Another major benefit: Growing kelp could boost mussel aquaculture.
“There’s new work emerging showing that growth rates of both kelp and mussels increase when grown next to one another,” says Carrie Byron, a marine ecologist at the University of New England in Maine and partner on the research. “The whole theory is fascinating, but there’s been very little science done demonstrating that it actually works.”
The research team is collecting data from mussel farms, mussel-kelp co-cultures, and wild kelp beds to tease apart just how much nearby kelp might aid mussel production. If it works, farming kelp and mussels as a co-culture could act like a positive feedback loop, boosting both crops and amplifying their ecosystem benefits. And where TNC and other conservationists are restoring lost shellfish reefs, including the Hauraki Gulf, kelp farms (or plantings) could help mussel reefs thrive.
Putting a Value to Ecosystem Services
The multi-year research effort is just getting underway, but preliminary results are already trickling back to shore from the variety of cameras, sponges, echosounders, and water samples.
Jeffs and his team deployed cameras and SMURFS on a wild kelp bed, bare sand area, a mussel farm, and a mussel farm with lots of seaweed growing naturally on its infrastructure. (Seaweed aquaculture is at a nascent stage in New Zealand, so the final site acts as a proxy for a deliberate co-culture.)
Preliminary results show that fish larvae settle on these areas in similar numbers, but survival rates for juvenile fish are higher on the wild kelp beds and the mussel farm with adjacent kelp. “So that indicates that the farm structures provide good habitat for fish settlement and recruitment,” says Jeffs.

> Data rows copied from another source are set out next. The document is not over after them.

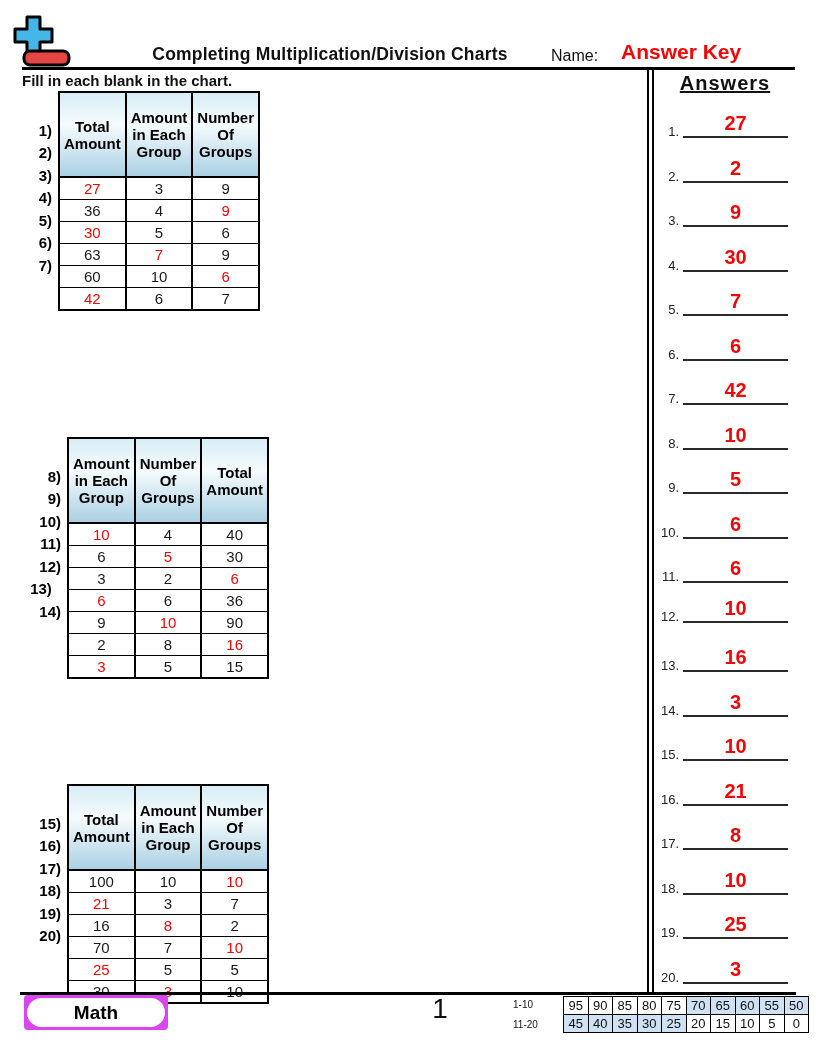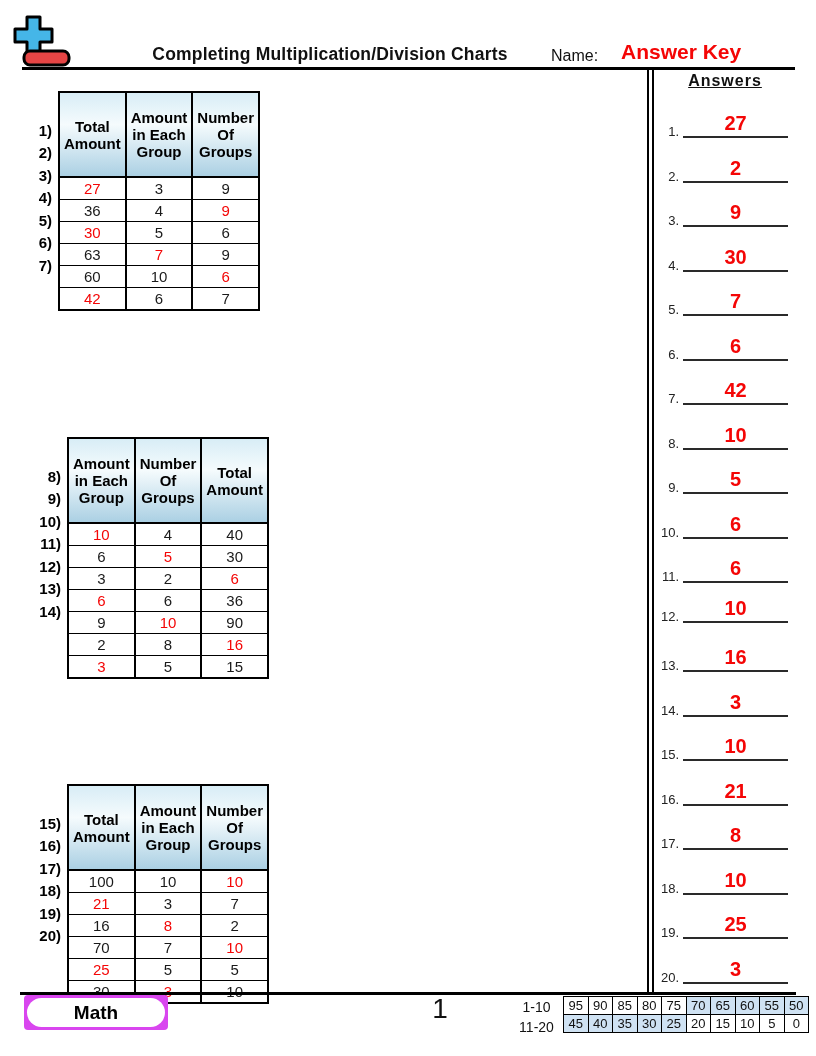--- a/index.html
+++ b/index.html
@@ -74,6 +74,7 @@
   <div class="name-label">Name:</div>
   <div class="answer-key">Answer Key</div>
   <div class="top-rule"></div>
+  <div class="instruction">Fill in each blank in the chart.</div>
 
   <div class="divider"></div>
   <div class="answers-title">Answers</div>

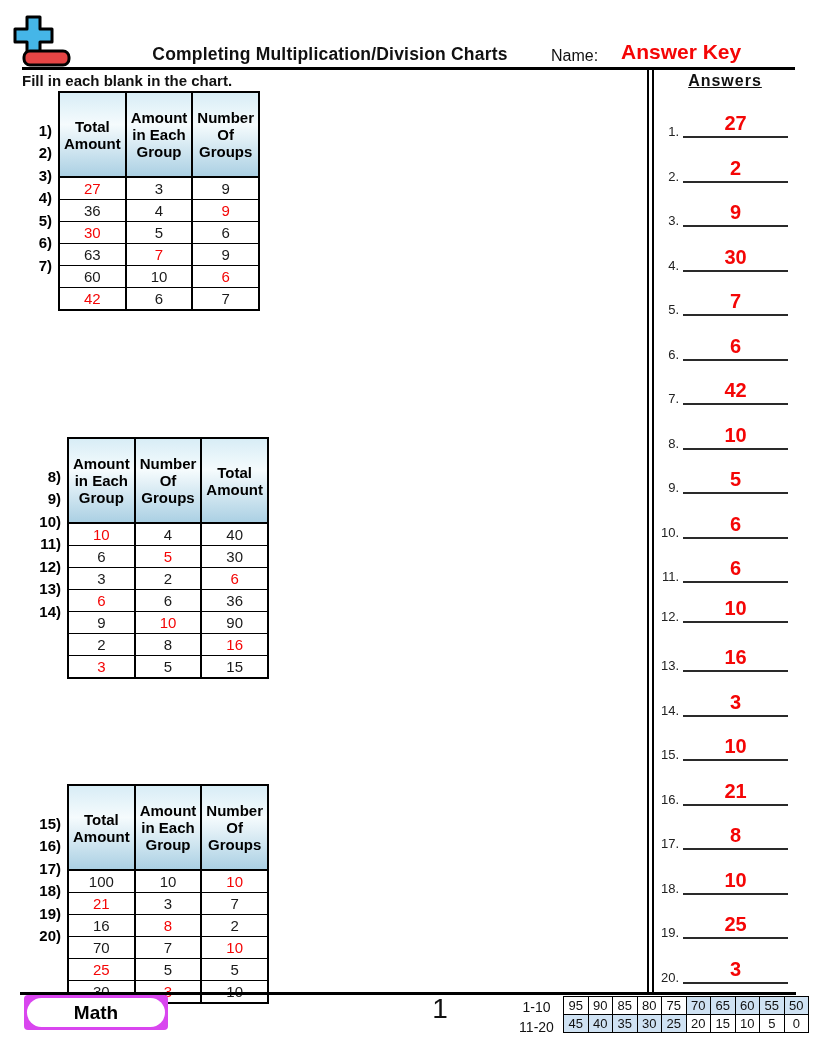--- a/index.html
+++ b/index.html
@@ -23,7 +23,7 @@
   .divider{position:absolute;left:647px;top:70px;width:3px;height:922px;
            border-left:2px solid var(--ink);border-right:2px solid var(--ink);}
   .answers-title{position:absolute;left:653px;top:72px;width:144px;text-align:center;
-                 font-size:16px;font-weight:bold;text-decoration:underline;letter-spacing:1px;}
+                 font-size:20px;font-weight:bold;text-decoration:underline;letter-spacing:1px;}
   .ans-item{position:absolute;left:653px;width:140px;height:34px;}
   .ans-num{position:absolute;left:0;bottom:1px;width:26px;text-align:right;font-size:13px;color:#222;}
   .ans-line{position:absolute;left:30px;right:5px;bottom:2px;border-bottom:2px solid #2a2a2a;}

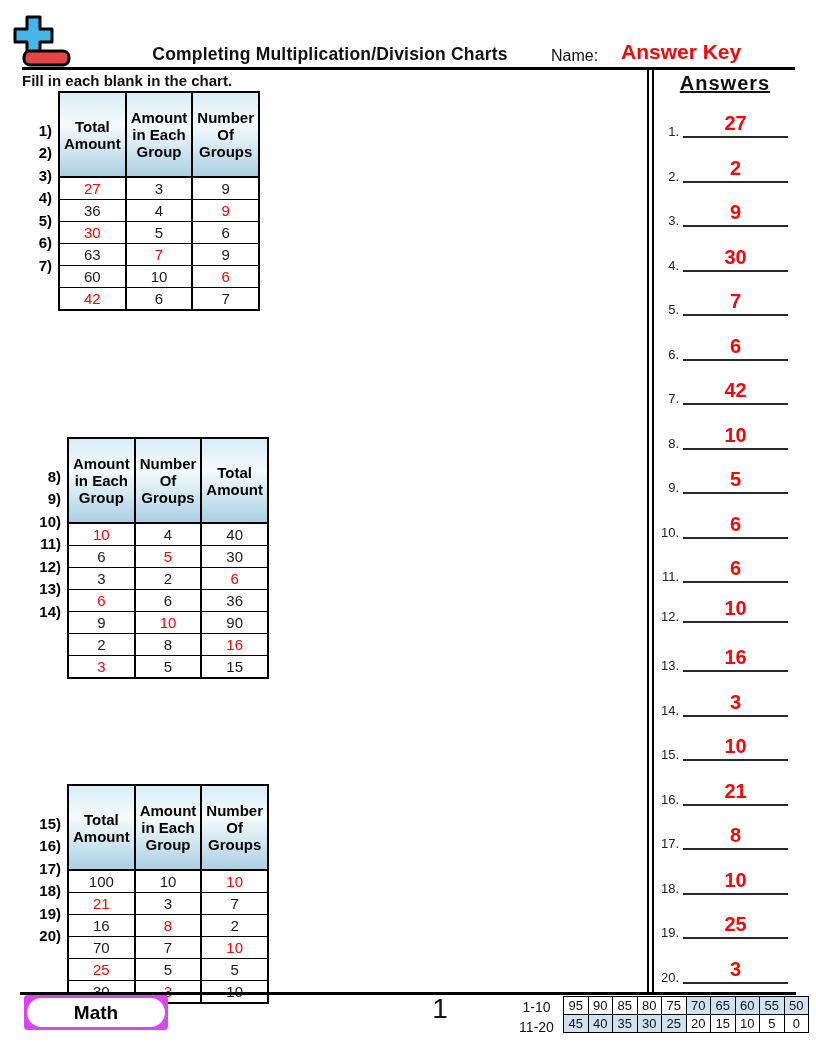--- a/index.html
+++ b/index.html
@@ -242,7 +242,7 @@
       <div class="row-label" style="top: 73.5px; height: 22.5px; line-height: 22.5px;">10)</div>
       <div class="row-label" style="top: 96px; height: 22.5px; line-height: 22.5px;">11)</div>
       <div class="row-label" style="top: 118.5px; height: 22.5px; line-height: 22.5px;">12)</div>
-      <div class="row-label" style="top: 141px; height: 22.5px; line-height: 22.5px;">13)</div>
+      <div class="row-label" style="top: 141px; height: 22.5px; line-height: 22.5px; text-align: center;">13)</div>
       <div class="row-label" style="top: 163.5px; height: 22.5px; line-height: 22.5px;">14)</div>
       <table class="chart-table">
         <colgroup>

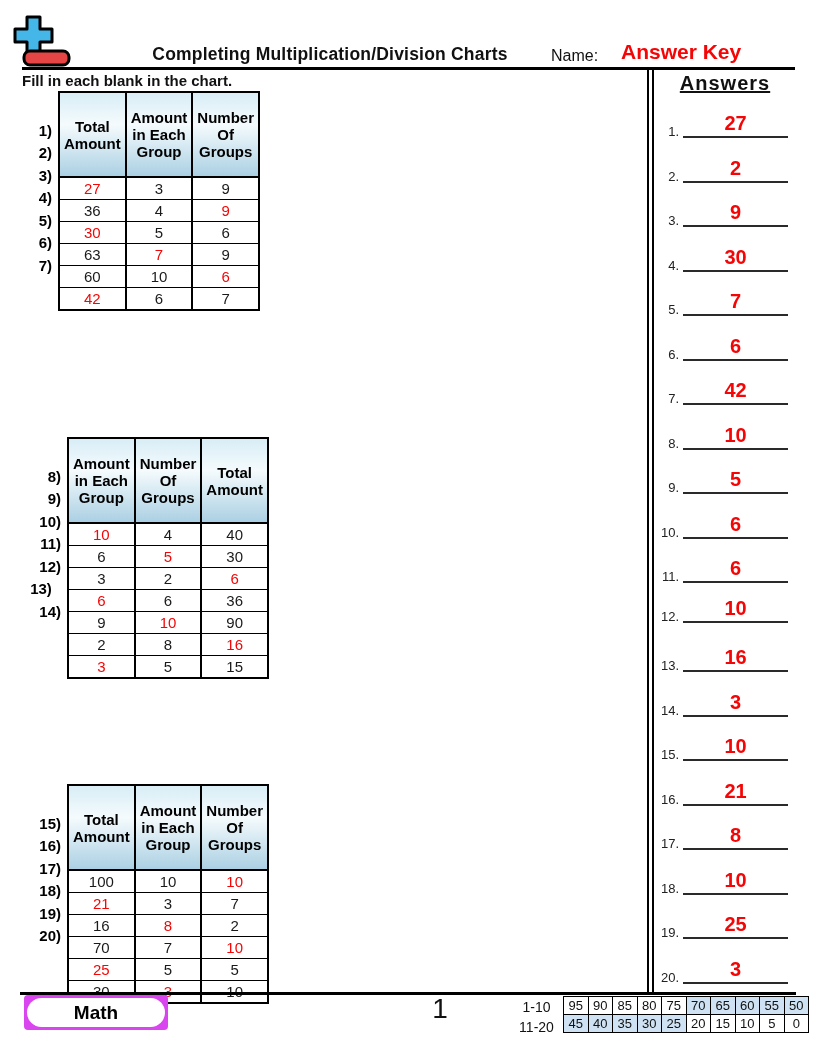--- a/index.html
+++ b/index.html
@@ -53,7 +53,7 @@
                    border-radius:15px;text-align:center;font-weight:bold;font-size:19px;line-height:29px;color:#000;}
   .site-url{position:absolute;left:173px;top:1006px;font-size:15.5px;color:#111;}
   .page-num{position:absolute;left:400px;top:993px;width:80px;text-align:center;font-size:28px;color:#111;}
-  .score-label{position:absolute;left:513px;width:47px;text-align:center;font-size:14px;color:#111;}
+  .score-label{position:absolute;left:513px;width:47px;text-align:left;font-size:10px;color:#111;}
   .score-table{position:absolute;left:563px;top:996px;border-collapse:collapse;}
   .score-table td{width:23.5px;height:17px;border:1.5px solid var(--ink);
                   text-align:center;font-size:13px;padding:0;background:#fff;color:#111;}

The seaweed farming industry is more advanced in Maine, so Byron’s team is able to study active co-culture sites alongside traditional mussel farms. So far, the GoPro cameras haven’t turned up many fish at any of the sites, which Byron suspects is a result of depleted local fish populations and cold winter water.
This research is one of the few studies to examine fish recruitment in aquaculture, and the first for a kelp-mussel co-culture. The hope is that their work will establish a methodology, tested in two geographies, that can be deployed across the world to quickly determine if and how kelp aquaculture could provide ecosystem benefits in a given place.

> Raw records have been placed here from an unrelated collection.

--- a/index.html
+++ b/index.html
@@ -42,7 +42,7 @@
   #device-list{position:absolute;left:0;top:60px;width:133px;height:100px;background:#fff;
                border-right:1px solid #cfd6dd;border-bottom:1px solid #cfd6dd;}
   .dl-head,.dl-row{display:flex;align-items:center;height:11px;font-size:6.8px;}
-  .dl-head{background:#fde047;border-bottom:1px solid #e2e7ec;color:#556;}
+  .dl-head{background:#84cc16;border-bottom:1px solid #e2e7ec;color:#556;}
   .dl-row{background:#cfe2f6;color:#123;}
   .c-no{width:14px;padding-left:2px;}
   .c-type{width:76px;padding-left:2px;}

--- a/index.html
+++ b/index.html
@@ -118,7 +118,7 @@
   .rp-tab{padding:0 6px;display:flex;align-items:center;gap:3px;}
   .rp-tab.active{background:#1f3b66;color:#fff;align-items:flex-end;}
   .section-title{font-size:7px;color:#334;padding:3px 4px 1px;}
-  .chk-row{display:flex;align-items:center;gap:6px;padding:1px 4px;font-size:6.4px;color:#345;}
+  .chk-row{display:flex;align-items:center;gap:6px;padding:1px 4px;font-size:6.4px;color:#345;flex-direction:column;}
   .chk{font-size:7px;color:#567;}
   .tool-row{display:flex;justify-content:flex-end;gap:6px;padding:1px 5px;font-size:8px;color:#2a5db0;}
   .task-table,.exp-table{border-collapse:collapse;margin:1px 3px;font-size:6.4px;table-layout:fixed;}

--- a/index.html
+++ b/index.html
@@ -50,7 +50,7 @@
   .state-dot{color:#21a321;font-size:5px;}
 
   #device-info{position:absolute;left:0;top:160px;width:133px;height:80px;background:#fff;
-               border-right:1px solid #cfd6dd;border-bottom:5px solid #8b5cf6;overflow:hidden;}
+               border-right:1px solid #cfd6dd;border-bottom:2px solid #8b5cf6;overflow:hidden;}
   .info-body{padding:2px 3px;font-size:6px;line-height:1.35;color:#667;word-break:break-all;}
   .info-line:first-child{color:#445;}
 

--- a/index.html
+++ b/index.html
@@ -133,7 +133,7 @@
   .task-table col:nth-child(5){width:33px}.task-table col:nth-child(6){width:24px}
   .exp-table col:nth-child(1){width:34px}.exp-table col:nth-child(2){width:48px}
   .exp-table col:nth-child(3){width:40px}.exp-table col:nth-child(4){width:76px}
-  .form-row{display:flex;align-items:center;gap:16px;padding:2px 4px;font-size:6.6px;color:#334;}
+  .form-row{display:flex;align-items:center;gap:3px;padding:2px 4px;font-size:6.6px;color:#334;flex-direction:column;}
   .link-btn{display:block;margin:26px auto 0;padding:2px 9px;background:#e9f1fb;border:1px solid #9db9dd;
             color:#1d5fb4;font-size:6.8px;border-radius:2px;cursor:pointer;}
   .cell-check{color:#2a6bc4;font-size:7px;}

The next piece of the puzzle is valuing those benefits. “As ecologists we recognize the value of habitat, but that doesn’t help the farmers,” says Byron. “They’re providing a service to ecosystems and they are not getting compensated or recognized.” Byron has hired an economics postdoctoral student to develop a methodology to value kelp aquaculture’s ecosystem services.
TNC has done similar work on coral reefs, calculating how much every coral reef nation’s economy gains in flood savings each year by conserving its reefs. Another TNC study used insurance industry models to show how wetland and reef restoration in the Gulf of Mexico could help prevent $50 billion USD in flood damages.
For now, the GoPros are still bobbing away in the ocean. Over the next two years they’ll be joined by the kitchen sponges, echosounders, and eDNA samples, all feeding data back to Byron and Jeffs. When they’re all collected and the results are in, we’ll have a better understanding of how to harness kelp’s superpowers to restore coastal ecosystems.
I’m thinking of the parallels between bare land and bare sea bottom. In both cases nature needs to establish a plant community and then the ecosystem becomes richer with wildlife. Sea bottoms with insufficient light are likely to remain bare, but in areas with sufficient light it should be possible to “farm” by establishing a plant ecosystem.